Workflow#

class Workflow(evaluation_manager: EvaluationManager, X_train: DataFrame, X_test: DataFrame, y_train: Series, y_test: Series, output_dir: str, algorithm_names: List[str], feature_names: List[str], workflow_attributes: Dict[str, Any])[source]#

Abstract base class for machine learning workflows.

This class defines the interface and common functionality for machine learning workflows. It provides a standardized way to structure machine learning experiments with consistent data handling, model evaluation, visualization, and result saving capabilities.

The Workflow class serves as a foundation that specific workflow implementations must inherit from. It delegates evaluation and visualization tasks to the EvaluationManager, ensuring consistent behavior across different workflow types.

Parameters:
evaluation_managerEvaluationManager

Manager for model evaluation, visualization, and analysis

X_trainpd.DataFrame

Training feature data with pandas DataFrame structure

X_testpd.DataFrame

Test feature data with pandas DataFrame structure

y_trainpd.Series

Training target data with pandas Series structure

y_testpd.Series

Test target data with pandas Series structure

output_dirstr

Directory path where workflow results will be saved

algorithm_namesList[str]

List of algorithm names to be used in the workflow

feature_namesList[str]

List of feature names corresponding to the data columns

workflow_attributesDict[str, Any]

Additional attributes to be unpacked as instance attributes

Attributes:
evaluation_managerEvaluationManager

Manager for model evaluation, visualization, and analysis

X_trainpd.DataFrame

Training feature data with ‘is_test’ attribute set to False

X_testpd.DataFrame

Test feature data with ‘is_test’ attribute set to True

y_trainpd.Series

Training target data with ‘is_test’ attribute set to False

y_testpd.Series

Test target data with ‘is_test’ attribute set to True

output_dirstr

Output directory path for saving results

algorithm_namesList[str]

List of algorithm names for the workflow

feature_namesList[str]

List of feature names for the dataset

model1, model2, …BaseEstimator

Model instances unpacked from workflow_attributes

Notes

The Workflow class provides a comprehensive interface for machine learning experiments including: - Model evaluation and comparison - Visualization and plotting - Hyperparameter tuning - Model saving and loading - SHAP value analysis

All data objects (X_train, X_test, y_train, y_test) are marked with an ‘is_test’ attribute to distinguish between training and test data.

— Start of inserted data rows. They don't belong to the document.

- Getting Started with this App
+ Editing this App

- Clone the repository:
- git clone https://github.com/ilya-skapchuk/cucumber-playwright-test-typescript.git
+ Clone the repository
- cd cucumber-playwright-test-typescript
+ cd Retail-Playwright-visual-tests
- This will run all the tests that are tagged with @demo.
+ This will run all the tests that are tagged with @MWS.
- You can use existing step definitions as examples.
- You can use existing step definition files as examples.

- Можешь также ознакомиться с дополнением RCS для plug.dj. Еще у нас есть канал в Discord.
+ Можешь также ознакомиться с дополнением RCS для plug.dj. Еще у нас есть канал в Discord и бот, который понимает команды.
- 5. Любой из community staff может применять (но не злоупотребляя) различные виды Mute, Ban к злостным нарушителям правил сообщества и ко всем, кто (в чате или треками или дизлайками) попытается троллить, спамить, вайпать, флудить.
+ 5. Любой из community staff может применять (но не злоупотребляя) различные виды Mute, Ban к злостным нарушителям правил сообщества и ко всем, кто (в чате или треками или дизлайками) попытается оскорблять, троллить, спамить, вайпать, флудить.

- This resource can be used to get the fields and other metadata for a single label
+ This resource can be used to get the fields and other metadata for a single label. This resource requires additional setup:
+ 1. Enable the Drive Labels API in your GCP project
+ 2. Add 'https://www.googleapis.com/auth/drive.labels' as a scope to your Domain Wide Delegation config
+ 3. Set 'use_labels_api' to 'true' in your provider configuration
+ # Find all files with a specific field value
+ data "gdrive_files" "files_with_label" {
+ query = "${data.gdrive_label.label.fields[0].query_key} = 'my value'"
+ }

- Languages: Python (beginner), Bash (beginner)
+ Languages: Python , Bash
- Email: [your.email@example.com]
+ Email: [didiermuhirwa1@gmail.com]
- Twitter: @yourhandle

Subclasses must implement the abstract workflow() method that defines the specific workflow logic for their use case.

Examples

>>> from brisk.training.workflow import Workflow
>>> from brisk.evaluation import evaluation_manager
>>> import pandas as pd
>>> 
>>> class ClassificationWorkflow(Workflow):
...     def workflow(self):
...         # Train models
...         from sklearn.ensemble import RandomForestClassifier
...         model = RandomForestClassifier()
...         model.fit(self.X_train, self.y_train)
...         
...         # Evaluate model
...         self.evaluate_model(
...             model, self.X_test, self.y_test,
...             ['accuracy', 'precision', 'recall'], 'rf_results'
...         )
...         
...         # Generate plots
...         self.plot_confusion_heatmap(
...             model, self.X_test.values, 
...             self.y_test.values, 'confusion_matrix'
...         )
...         self.plot_roc_curve(model, self.X_test.values, 
...                           self.y_test.values, 'roc_curve')
...         
...         # Save model
...         self.save_model(model, 'trained_model')
compare_models(*models: BaseEstimator, X: DataFrame, y: Series, metrics: List[str], filename: str, calculate_diff: bool = False) Dict[str, Dict[str, float]][source]#

Compare multiple models using specified metrics.

This method evaluates multiple models on the same data and metrics, allowing for direct comparison of their performance. It can optionally calculate differences between model performances.

Parameters:
*modelsBaseEstimator

Variable number of trained models to compare

Xpd.DataFrame

Feature data for evaluation

ypd.Series

Target data for evaluation

metricsList[str]

List of metric names to calculate for comparison

filenamestr

Base filename for saving comparison results (without extension)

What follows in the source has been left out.